After a long day of teaching, the final stage of my walk home from our college in Elektrostal' sometimes seemed the longest, even though it was just the distance between the entrance to our courtyard and our building's front door. In the winter, the courtyard's layout seemed to form an icy-cold wind tunnel, and I would have to urge myself forward step by step, propelled by the promise of the warm kitchen awaiting me.

I often enjoyed playing a time trick on myself. Maybe you've tried similar experiments. As I began that last stretch, I would imagine that at that very moment I was already in the kitchen, flexing my cold fingers back and forth and preparing the teakettle. The sensation was so vivid that the time it would still take me to lumber across the courtyard simply vanished.

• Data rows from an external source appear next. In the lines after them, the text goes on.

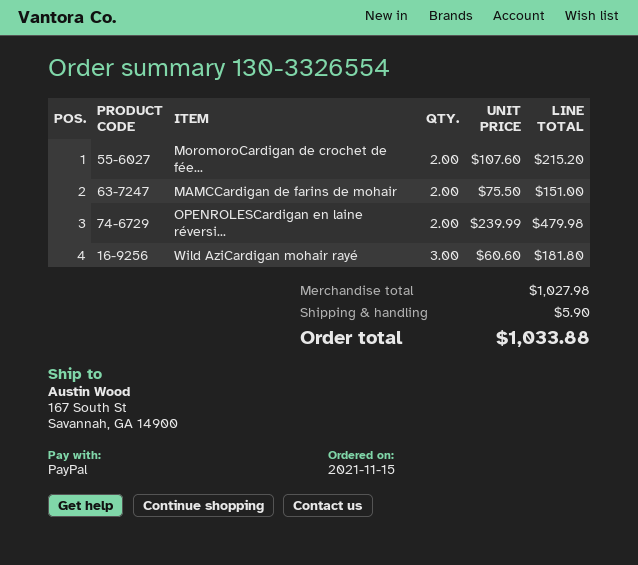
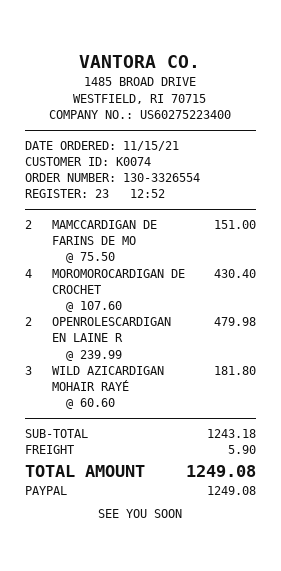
MoromoroCardigan de crochet de fée...: 2 x 107.60 = 215.20 -> 4 x 107.60 = 430.40
subtotal: 1027.98 -> 1243.18
total: 1033.88 -> 1249.08

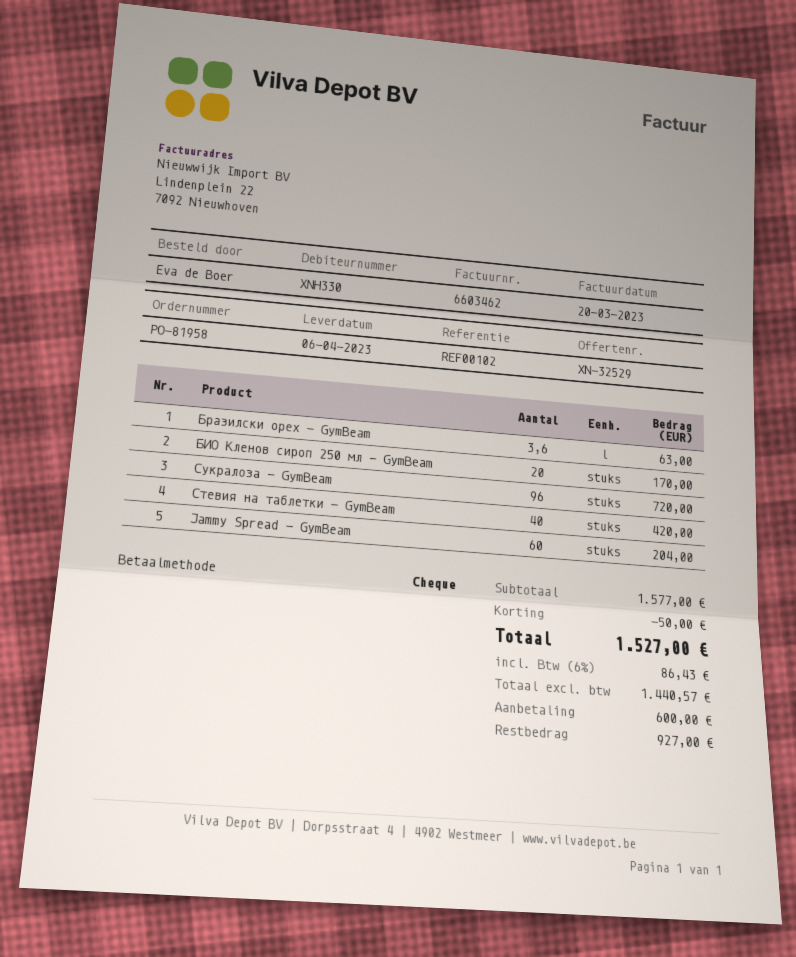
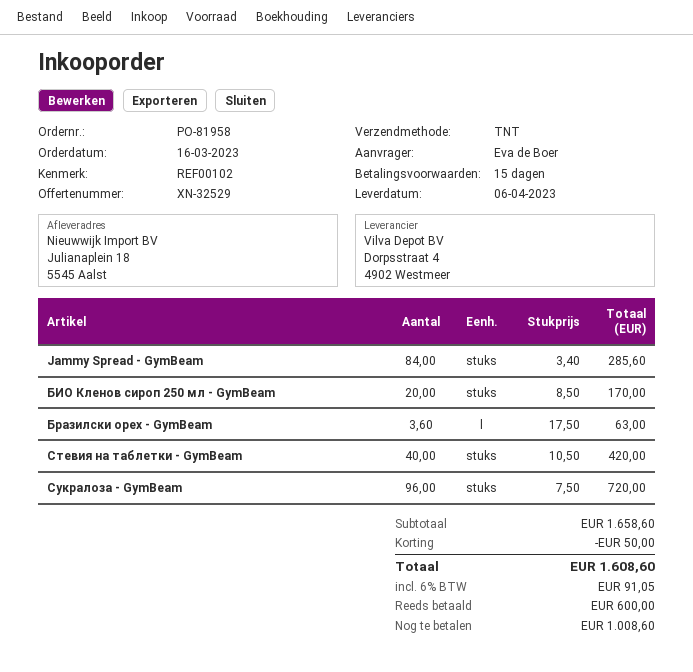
Jammy Spread - GymBeam: 60 for 204.00 -> 84 for 285.60
subtotal: 1577.00 -> 1658.60
tax: 6% = 86.43 -> 6% = 91.05
total: 1527.00 -> 1608.60
balance: 927.00 -> 1008.60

Last week Judy and I went to St Olave's Church on Hart Street, about fifteen minutes' walk from where we're staying, to attend one of their lunch hour recitals. The first thing that startled me about the church was seeing a Norwegian flag displayed in the sanctuary. Since I don't usually approve of national flags in worship spaces, I was surprised and a bit embarrassed at my own reaction -- feeling oddly moved.

(Full disclosure: I was born in Norway.)

There was an explanation for the flag, of course -- the church reflects a thousand-year-old tradition of venerating Norway's patron saint, who had in his career apparently fought for the English king against the Danes, and who later seemed to have gained credit, however controversial, for Christianizing Norway.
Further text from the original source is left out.